On the other hand, each of the inner memory nodes A and B of the memory cell is accompanied by a parasitic capacitance (not shown). The parasitic capacitance tends to be diminished in accordance with the scaling of the memory cell size. However, it is impossible to diminish the parasitic capacitance to a level lower than 10 fF, i.e., 10.sup.-14 F, because of the restrictions such as the resistance to soft error. It follows that the time constant in charging/discharging the inner memory nodes by the on-current of the TFT is about 100 ns (10.sup.-7 A.times.10.sup.-14 F=10.sup.-7 s).

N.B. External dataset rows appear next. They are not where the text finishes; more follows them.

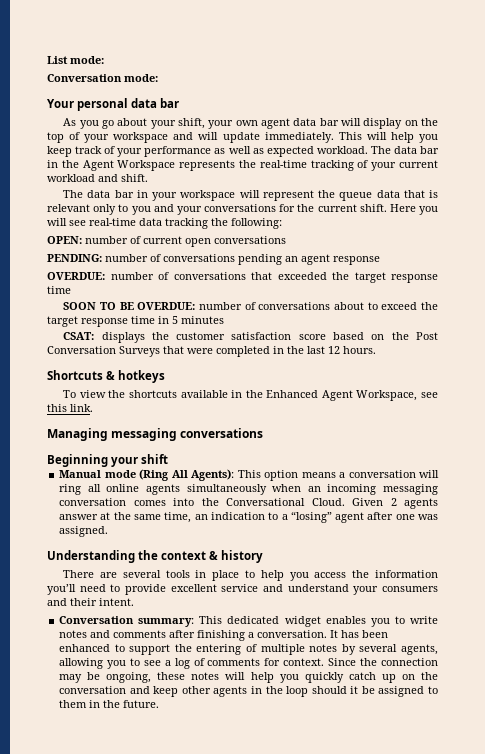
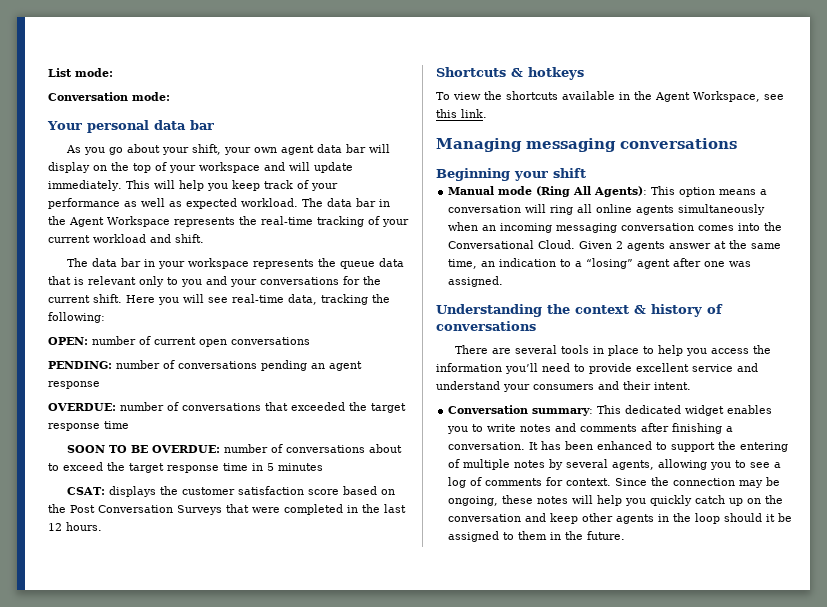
- The data bar in your workspace will represent the queue data that is relevant only to you and your conversations for the current shift.
+ The data bar in your workspace represents the queue data that is relevant only to you and your conversations for the current shift.
- Here you will see real-time data tracking the following:
+ Here you will see real-time data, tracking the following:
- To view the shortcuts available in the Enhanced Agent Workspace, see this link.
+ To view the shortcuts available in the Agent Workspace, see this link.
- Understanding the context & history
+ Understanding the context & history of conversations

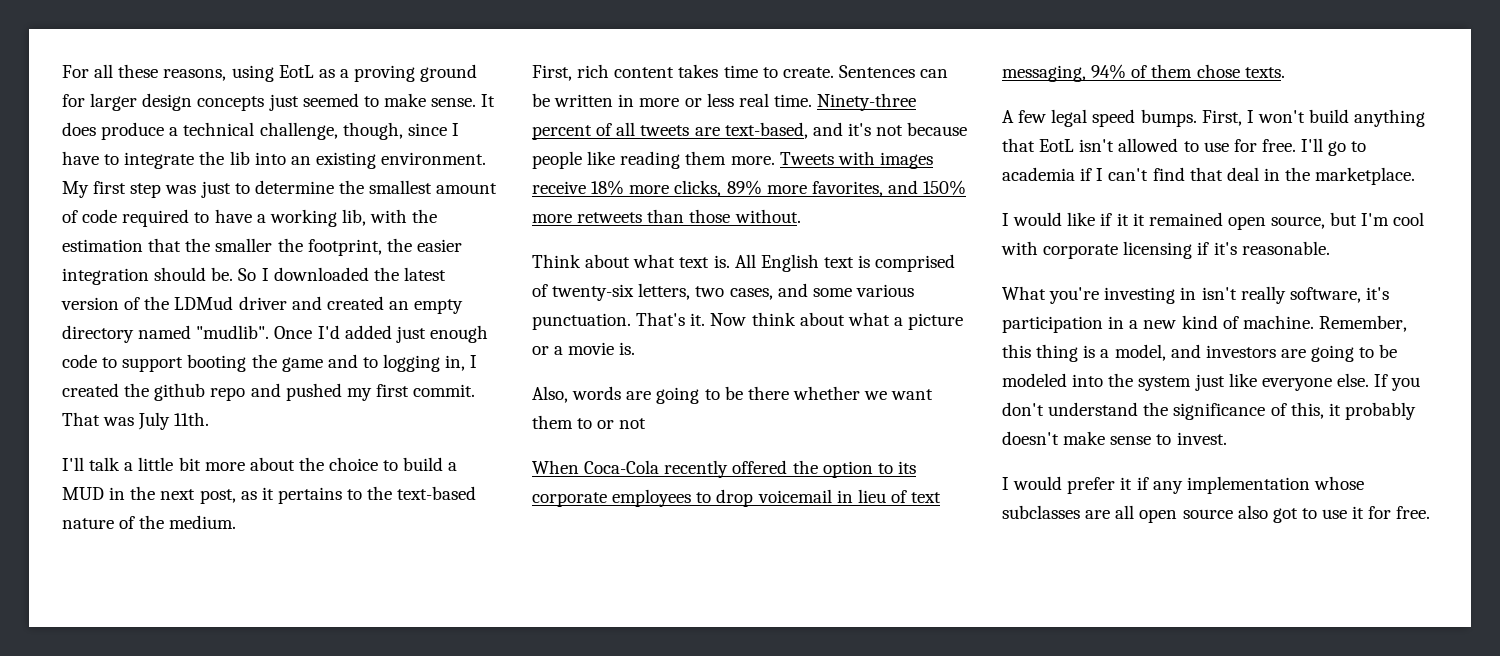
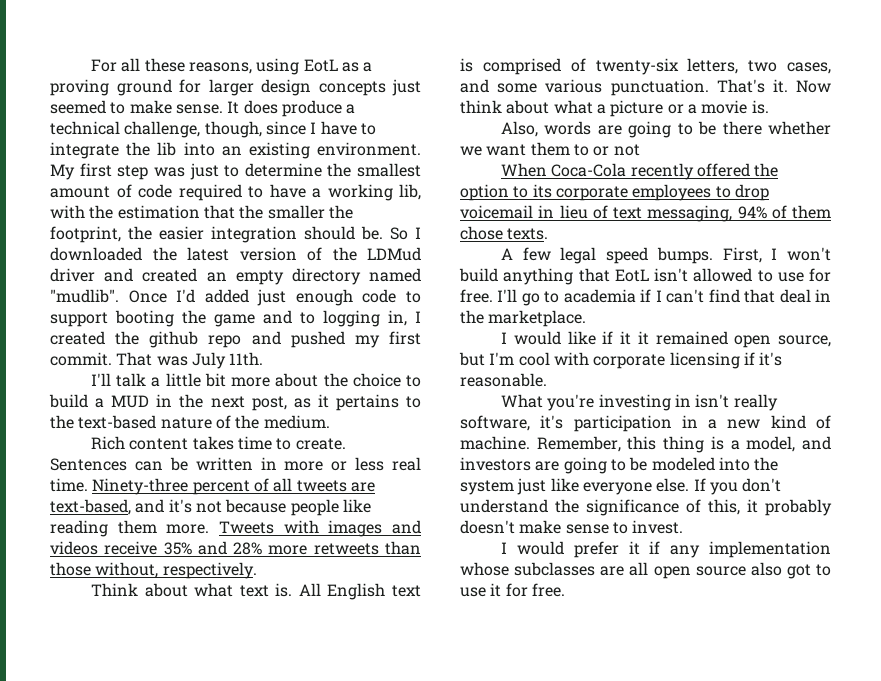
- First, rich content takes time to create.
+ Rich content takes time to create.
- Tweets with images receive 18% more clicks, 89% more favorites, and 150% more retweets than those without.
+ Tweets with images and videos receive 35% and 28% more retweets than those without, respectively.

Let us consider a case where the power source potential Vcc supplied to the memory cell is changed in the circuit shown in FIG. 1. In general, such a change in the power source potential is called a power source bump. FIG. 3 shows a change in the potential within the memory cell. A symbol ".tau. 1" shown in the drawing denotes a time constant of the potential Vnod in the case where the inner memory node A or B is charged by the on-current of the TFT. During the period between time t1 and time t2 shown in FIG. 3, the potential difference between the power source potential Vcc and the potential Vnod is greater than the threshold voltage Vth of the P-channel TFT. During this period, the TFT, which should originally be turned off, is also turned on, with the result that this TFT is connected in series to the TFT which is turned from off-state to on-state. It follows that current flows through the N-channel MOS transistor, which is already in an on-state, for a predetermined period of time, i.e., about 100 ns as noted previously. It should be noted that a TFT, which is turned off, is always included in each memory cell. Thus, current of at least 10.sup.-1 A, i.e., 100 mA, flows through the memory cell array when it comes to an SRAM of a large capacity, e.g., at least 4M bits (4.times.10.sup.6 bits). Since the average operating current of the ordinary SRAM is less than 100 mA, the current exceeding 100 mA which flows during the power source bump through an SRAM of 4M bits or more becomes an abnormal current far exceeding the allowable limit.
In general, the power source wiring positions, within the memory cell array for supplying the power source potential to each memory cell is formed of a polycrystalline silicon. A resistance component and a stray capacitance component are included in the power source wiring formed of the polycrystalline silicon. Thus, the power source wiring positioned within the memory cell array can be regarded as a delay line. On the other hand, that portion of the power source wiring for supplying the power source potential to each memory cell which is positioned outside the memory cell array is generally formed of aluminum. Naturally, the power source wiring formed of aluminum is electrically connected within the memory cell array to the power source wiring formed of polycrystalline silicon, which is positioned within the memory cell array. To reiterate, the polycrystalline silicon wiring can be regarded as a delay line. On the other hand, the resistivity of the aluminum wiring is very low. It follows that the time constant of the polycrystalline silicon wiring is diminished with respect to the memory cell positioned closer to the connecting point between the aluminum wiring and the polycrystalline silicon wiring, with the result that a greater DC current flows through said memory cell during the power source bump.